Le 3 novembre 1960, lorsque l'avion transportant Marthe Moumié se pose sur le tarmac de l'aéroport de Genève, elle croit que son mari est simplement malade. Mais une fois à l'hôpital, la femme du leader camerounais trouve là "quelqu’un qui avait déjà les yeux fermés”.
Deux semaines plus tôt, le 15 octobre 1960 au restaurant le Plat d’Argent, toujours à Genève. Félix Moumié – dirigeant de l’Union des populations du Cameroun (UPC) – dîne aux abords du Lac Léman en compagnie de Jean-Martin Tchaptchet (président de la section France de l’UPC) et un journaliste nommé Claude Bonnet. Ce dernier est censé travailler à l’agence suisse Allpress, un organe connu pour être proche des milieux anticolonialistes – et dont l’UPC a besoin pour médiatiser le combat armé qu’il mène pour l’indépendance réelle du Cameroun.

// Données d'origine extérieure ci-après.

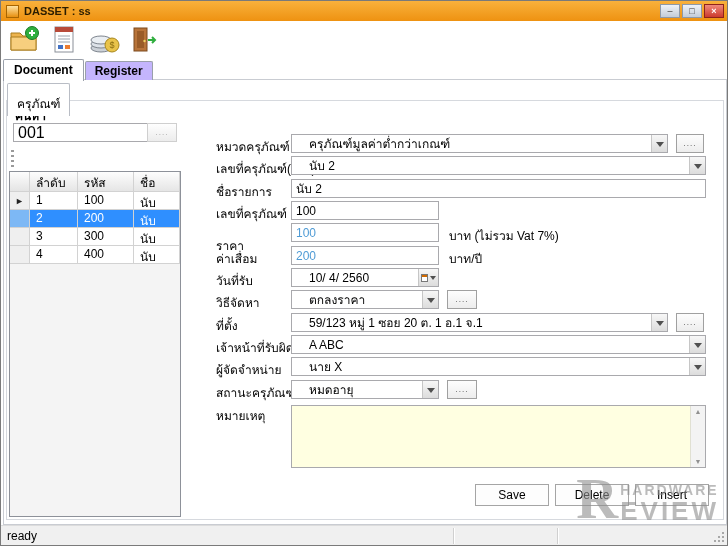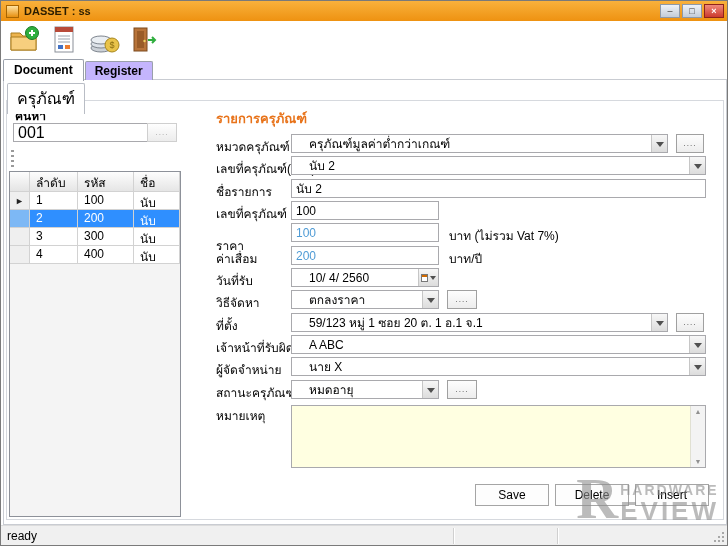--- a/index.html
+++ b/index.html
@@ -35,7 +35,7 @@
   .tabpage { position:absolute; top:78px; left:2px; width:724px; height:446px;
              border:1px solid #c9ccd2; background:#fff; }
   .innertabstrip { position:absolute; top:82px; left:6px; z-index:4; }
-  .itab { display:inline-block; padding:2px 9px 3px; font-size:16px; border:1px solid #b9bdc5;
+  .itab { display:inline-block; padding:10px 9px 3px; font-size:12px; border:1px solid #b9bdc5;
           border-bottom:none; background:#fff; border-radius:2px 2px 0 0; }
   .innerpage { position:absolute; top:99px; left:5px; width:718px; height:420px;
                border:1px solid #d6d9de; background:#fff; }

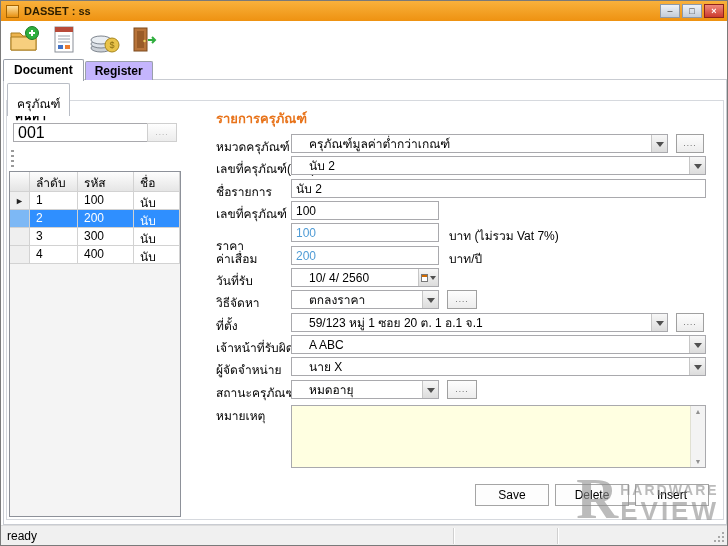--- a/index.html
+++ b/index.html
@@ -223,7 +223,6 @@
     </div>
   </div>
 
-  <div class="form-title">รายการครุภัณฑ์</div>
 
   <div class="lbl" style="top:133px">หมวดครุภัณฑ์</div>
   <div class="ctl combo w-wide" style="top:133px">

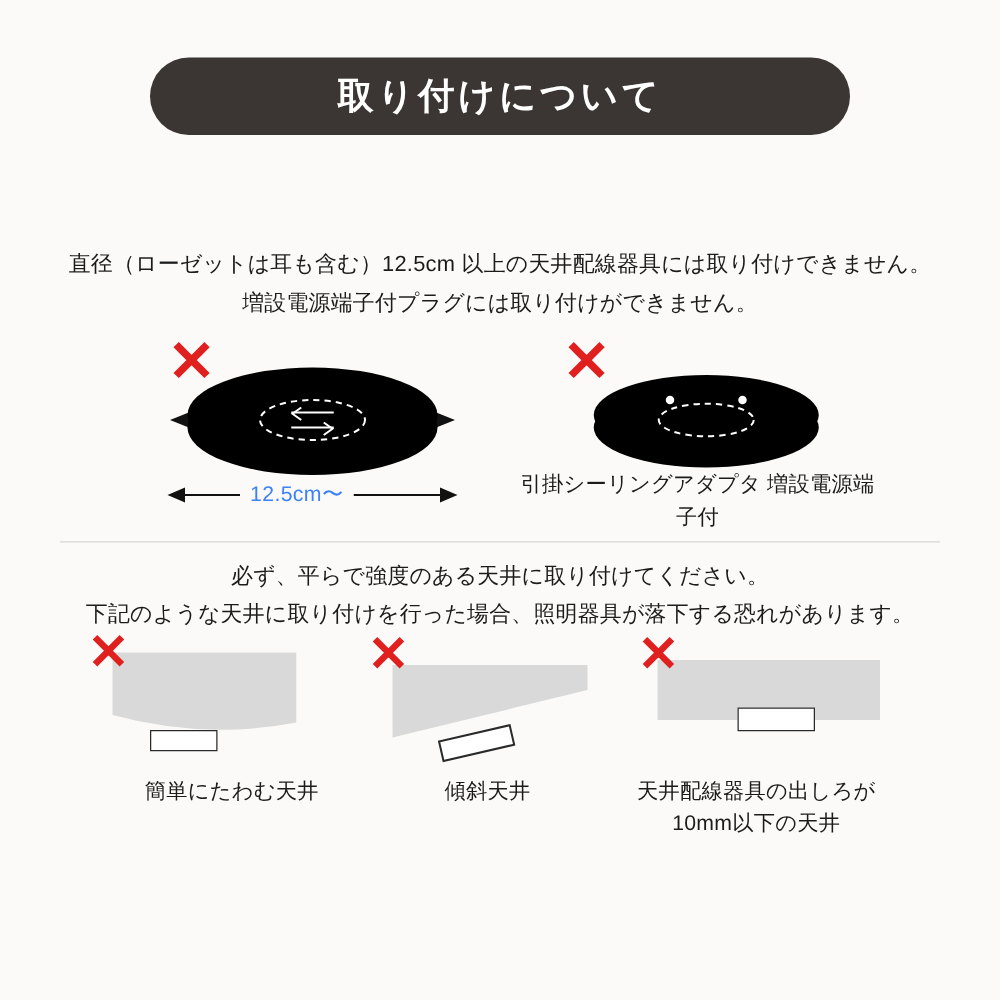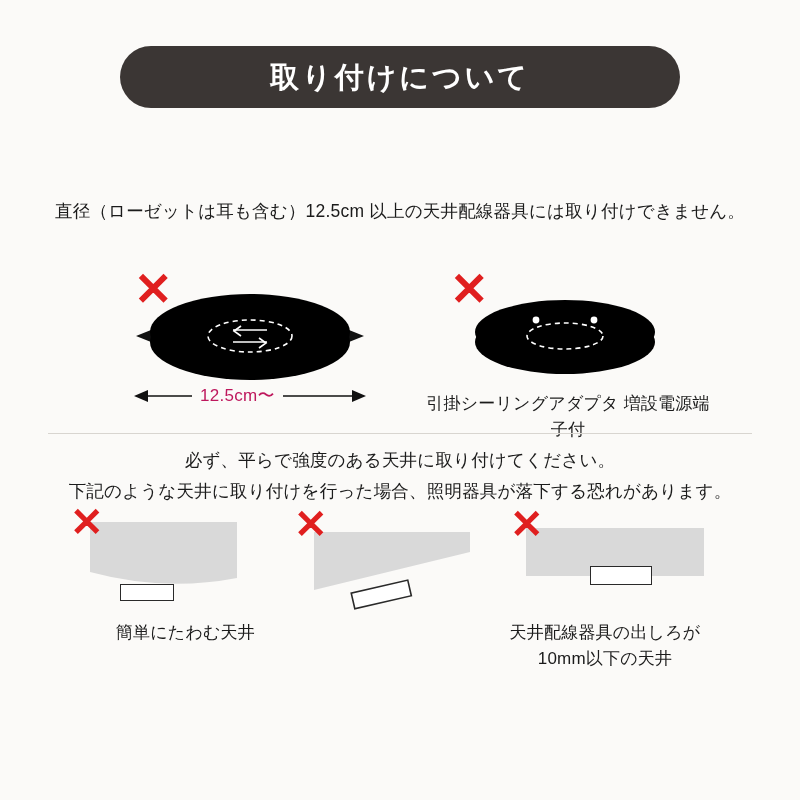--- a/index.html
+++ b/index.html
@@ -114,6 +114,7 @@
 
   <div class="para para-1">
     <span class="line">直径（ローゼットは耳も含む）12.5cm 以上の天井配線器具には取り付けできません。</span>
+    <span class="line">増設電源端子付プラグには取り付けができません。</span>
   </div>
 
   <div class="fig" style="left:130px; top:280px; width:240px; height:135px;">

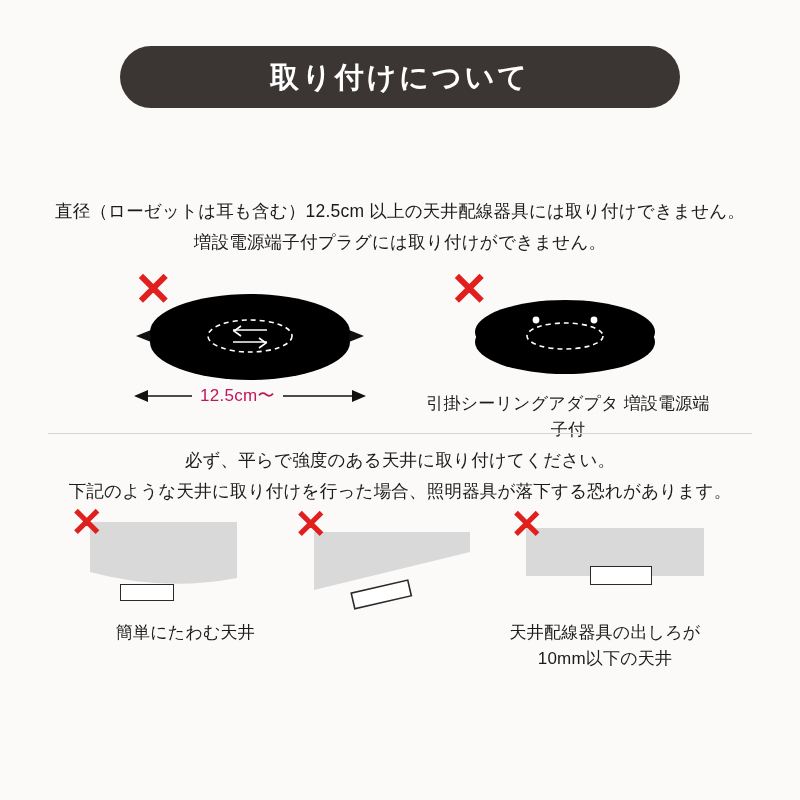--- a/index.html
+++ b/index.html
@@ -93,7 +93,7 @@
   .dim-label {
     position: absolute;
     font-size: 17px;
-    color: #be185d;
+    color: #3b82f6;
     letter-spacing: 0.3px;
   }
   .white-box {

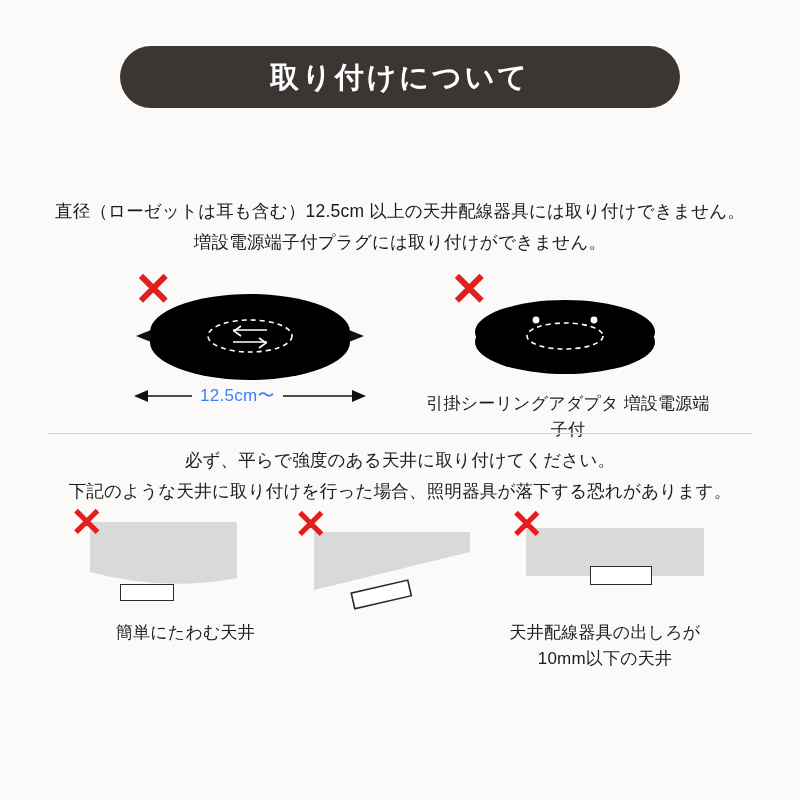--- a/index.html
+++ b/index.html
@@ -152,7 +152,7 @@
     <div class="cross" style="left:10px; top:-14px; font-size:46px;">✕</div>
   </div>
 
-  <div class="caption" style="left:418px; top:375px; width:300px;margin-top:16px;">
+  <div class="caption" style="left:408px; top:375px; width:300px;">
     <span class="line">引掛シーリングアダプタ</span>
     <span class="line">増設電源端子付</span>
   </div>

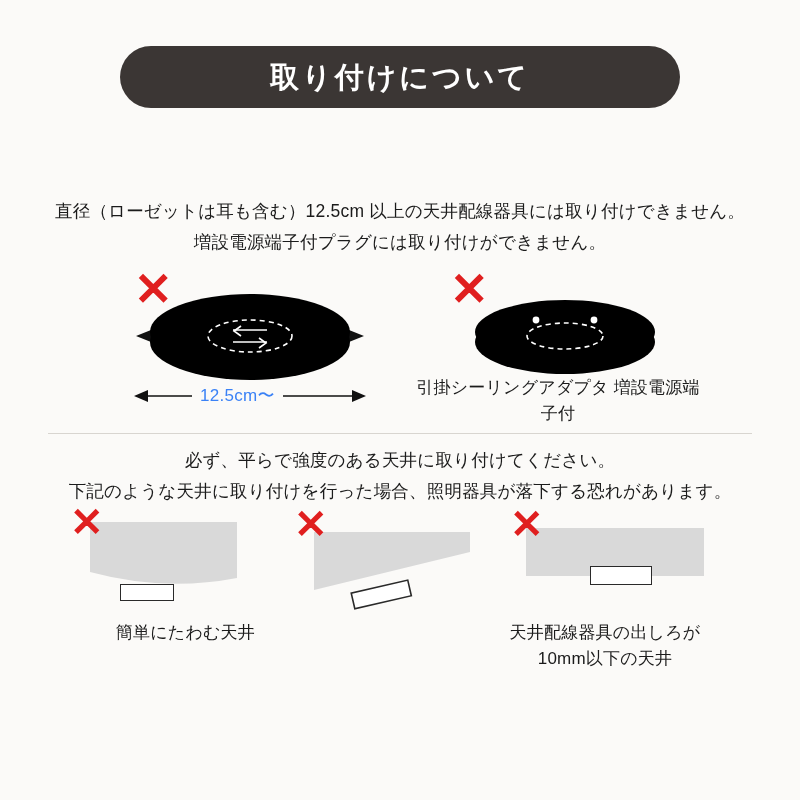--- a/index.html
+++ b/index.html
@@ -186,6 +186,9 @@
     <div class="cross" style="left:-6px; top:-6px; font-size:40px;">✕</div>
   </div>
 
+  <div class="caption" style="left:280px; top:620px; width:220px;">
+    <span class="line">傾斜天井</span>
+  </div>
 
   <div class="fig" style="left:512px; top:512px; width:200px; height:95px;">
     <svg width="200" height="85" viewBox="0 0 200 85">

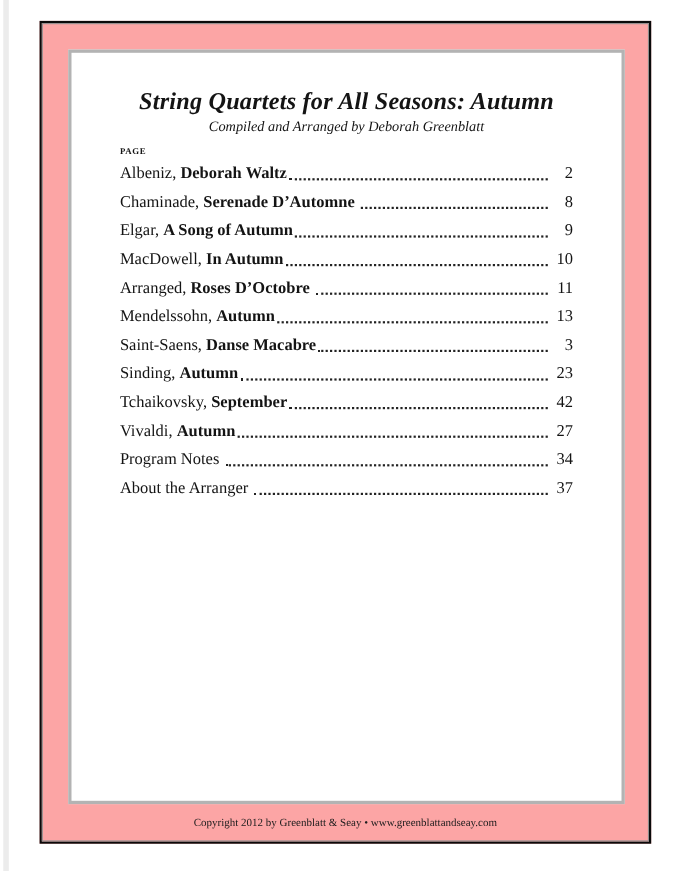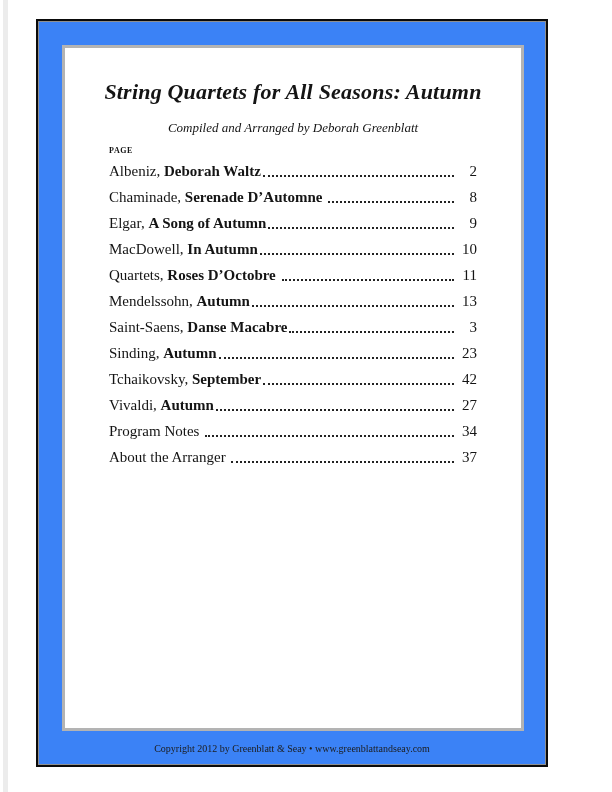--- a/index.html
+++ b/index.html
@@ -20,9 +20,9 @@
   .frame {
     position: absolute;
     left: 36px; top: 19px;
-    width: 512px; height: 748px;
+    width: 556px; height: 748px;
     border: 2px solid #0a0a0a;
-    background: #3b82f6;
+    background: #fca5a5;
   }
   .frame-rule {
     position: absolute; inset: 0;

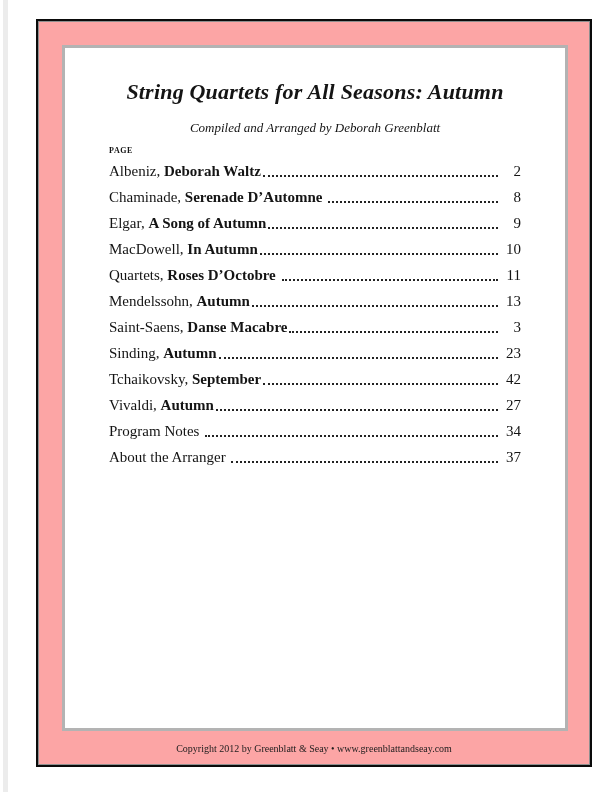--- a/index.html
+++ b/index.html
@@ -52,7 +52,7 @@
     font-size: 13px;
     font-style: italic;
     line-height: 18px;
-    margin-top: 14px;
+    margin-top: 1px;
   }
   .part-heading {
     text-align: center;

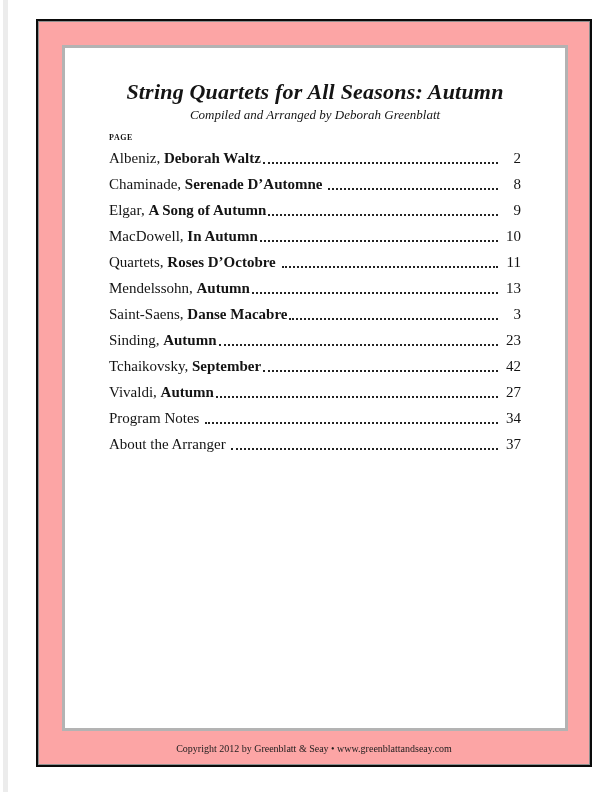--- a/index.html
+++ b/index.html
@@ -139,7 +139,7 @@
           <span class="composer">MacDowell, </span><span class="work">In Autumn</span><span class="dots"></span><span class="pagenum">10</span>
         </div>
         <div class="toc-row">
-          <span class="composer">Quartets, </span><span class="work">Roses D’Octobre </span><span class="dots"></span><span class="pagenum">11</span>
+          <span class="composer">Arranged, </span><span class="work">Roses D’Octobre </span><span class="dots"></span><span class="pagenum">11</span>
         </div>
         <div class="toc-row">
           <span class="composer">Mendelssohn, </span><span class="work">Autumn</span><span class="dots"></span><span class="pagenum">13</span>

Moumié a déjà rencontré ce journaliste à première vue sympathique à deux reprises. Une première fois l’année précédente à Accra (où il vit en exil), puis à Genève en compagnie de Tchaptchet. En réalité, Claude Bonnet n’est pas un journaliste mais un ancien militaire français : poilu de la Grande Guerre, résistant et surtout membre du Sdece, le service de documentation extérieure et de contre-espionnage français. Il s’appelle en réalité William Bechtel – alias « Grand Bill » – et il a été choisi pour mener à bien l’opération « homo » (pour « homicide »).